Aim of the task:
Report each line of the entries below that has the word "pill" in it.

Before-and-after page screenshots
>>
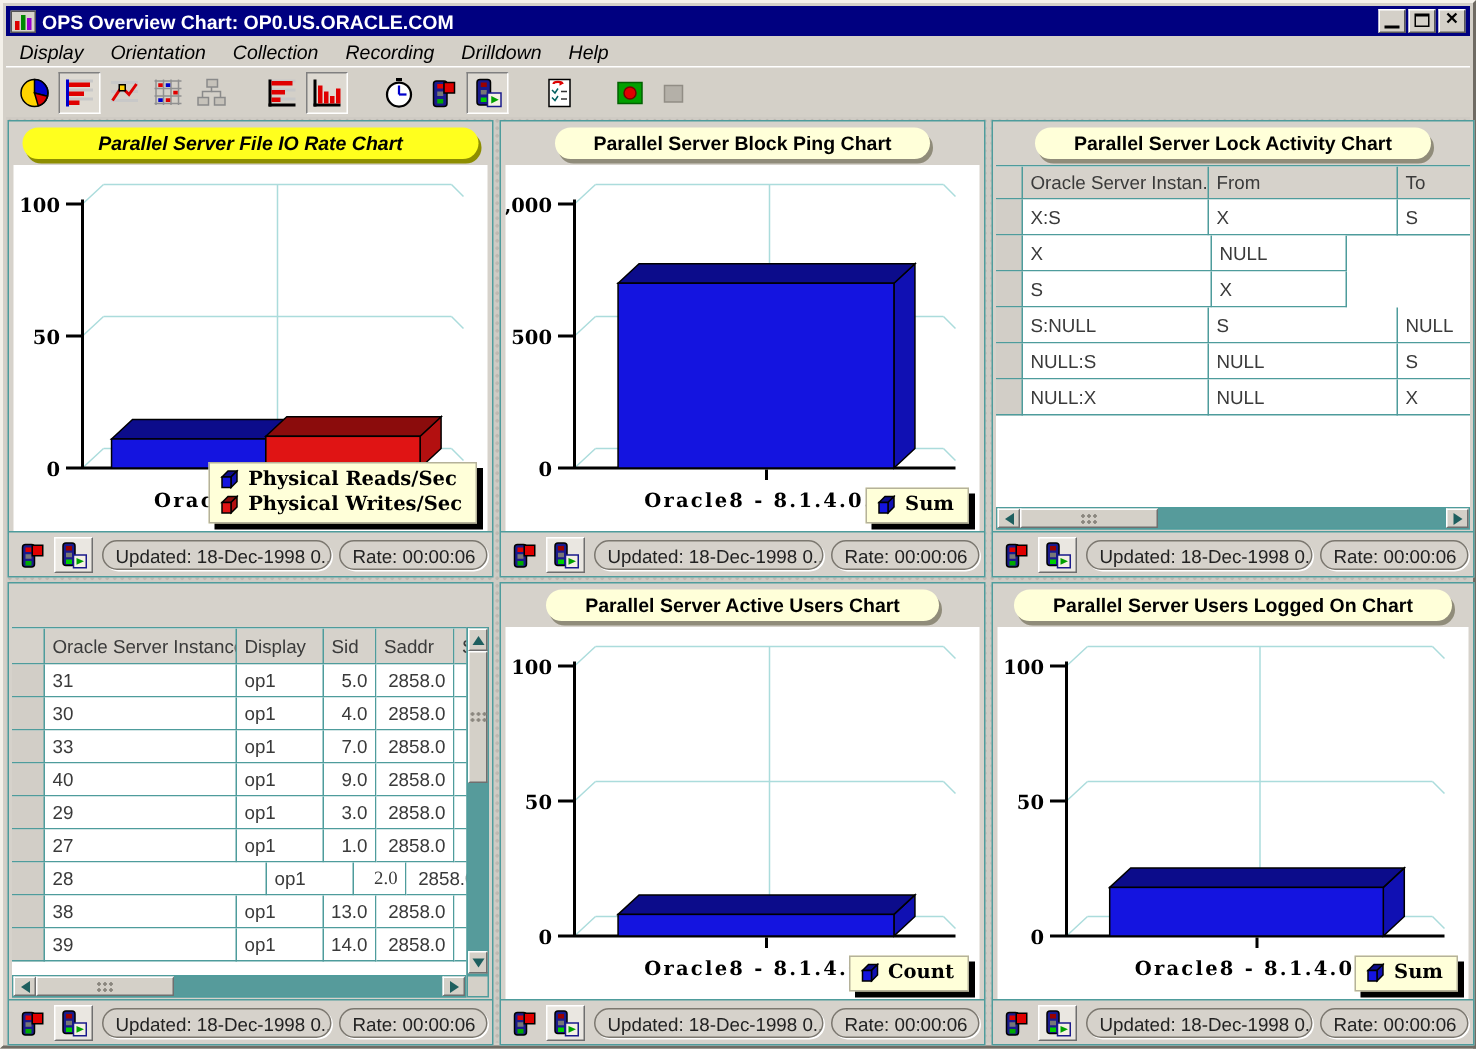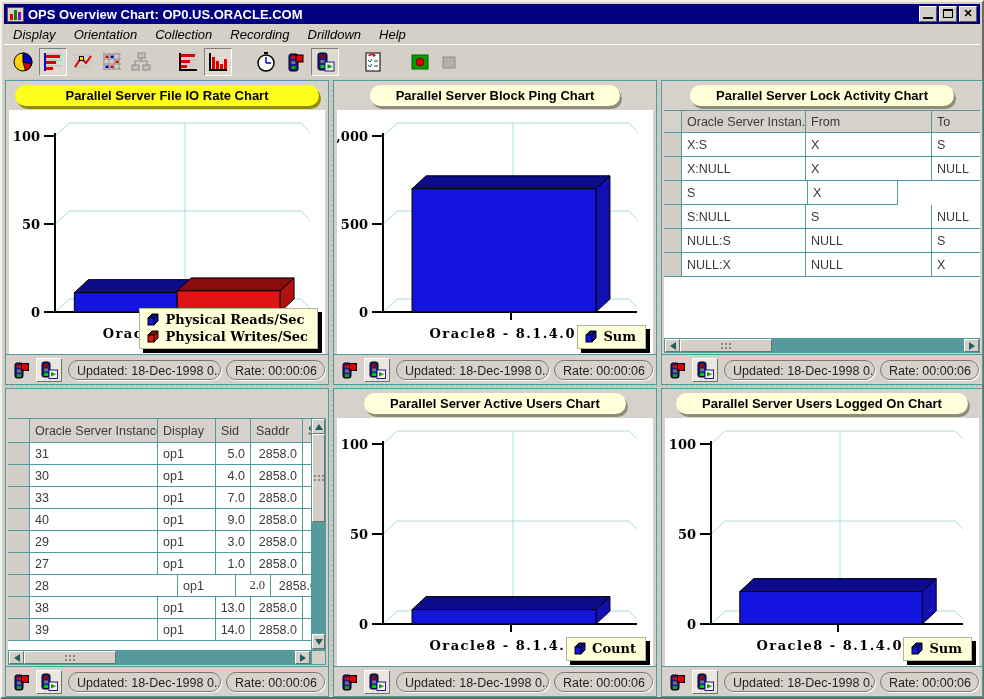--- a/index.html
+++ b/index.html
@@ -29,21 +29,21 @@
   .tbtn.pressed{border:1px solid;border-color:#808080 #ffffff #ffffff #808080;background:#dedad2;}
   .tbtn.gap{margin-left:18px;}
   
   .main{position:absolute;left:2px;top:76px;right:2px;bottom:2px;background:#CFCBC4;
     background-image:radial-gradient(#bdb9b2 1px,transparent 1px);background-size:5px 5px;}
   
   .panel{position:absolute;box-sizing:border-box;border:1px solid #4E9C9C;background:#D6D2CB;}
   .phead{position:absolute;left:0;top:0;right:0;height:29px;display:flex;align-items:center;justify-content:center;}
   .pill{height:21px;line-height:21px;border-radius:11px;background:#FFFFD9;padding:0 26px;
     font-size:13px;font-weight:bold;color:#000;white-space:nowrap;box-shadow:2px 3px 0 #908c7a;text-align:center;}
-  .pill.active-pill{background:#FFFF1E;box-shadow:2px 3px 0 #8e8e00;width:calc(100% - 70px);}
+  .pill.active-pill{background:#FFFF1E;box-shadow:2px 3px 0 #8e8e00;width:calc(100% - 70px);font-style:italic;}
   .chart-holder{position:absolute;left:3px;right:3px;top:29px;bottom:30px;background:#fff;overflow:hidden;}
   
   .legend{position:absolute;right:7px;bottom:5px;background:#FFFFD9;border:1px solid #b5b29a;
     box-shadow:4px 4px 0 #000;padding:2px 9px 3px 6px;}
   .legrow{display:flex;align-items:center;gap:6px;font-family:"DejaVu Serif",serif;font-weight:bold;font-size:13px;color:#000;line-height:17px;}
   
   .statusbar{position:absolute;left:0;right:0;bottom:0;height:30px;border-top:1px solid #4E9C9C;
     display:flex;align-items:center;padding:0 3px;box-sizing:border-box;background:#D6D2CB;}
   .tl-btn{width:24px;height:22px;display:flex;align-items:center;justify-content:center;margin-right:3px;flex:none;}
   .tl-btn.raised{background:#EAE7E1;border:1px solid;border-color:#fff #6f6f6f #6f6f6f #fff;}
@@ -392,21 +392,20 @@
             <div class="tcell" style="width: 90px; height: 22px;">To</div>
           </div>
           <div class="trow">
             <div class="tcell rowhdr" style="width: 18px; height: 24px;"></div>
             <div class="tcell" style="width: 124px; height: 24px;">X:S</div>
             <div class="tcell" style="width: 126px; height: 24px;">X</div>
             <div class="tcell" style="width: 90px; height: 24px;">S</div>
           </div>
           <div class="trow">
             <div class="tcell rowhdr" style="width: 18px; height: 24px;"></div>
-            <div class="tcell" style="width: 124px; height: 24px;">X:NULL</div>
             <div class="tcell" style="width: 126px; height: 24px;">X</div>
             <div class="tcell" style="width: 90px; height: 24px;">NULL</div>
           </div>
           <div class="trow">
             <div class="tcell rowhdr" style="width: 18px; height: 24px;"></div>
             <div class="tcell" style="width: 126px; height: 24px;">S</div>
             <div class="tcell" style="width: 90px; height: 24px;">X</div>
           </div>
           <div class="trow">
             <div class="tcell rowhdr" style="width: 18px; height: 24px;"></div>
<<
Expected answer:
   .pill{height:21px;line-height:21px;border-radius:11px;background:#FFFFD9;padding:0 26px;
-  .pill.active-pill{background:#FFFF1E;box-shadow:2px 3px 0 #8e8e00;width:calc(100% - 70px);}
+  .pill.active-pill{background:#FFFF1E;box-shadow:2px 3px 0 #8e8e00;width:calc(100% - 70px);font-style:italic;}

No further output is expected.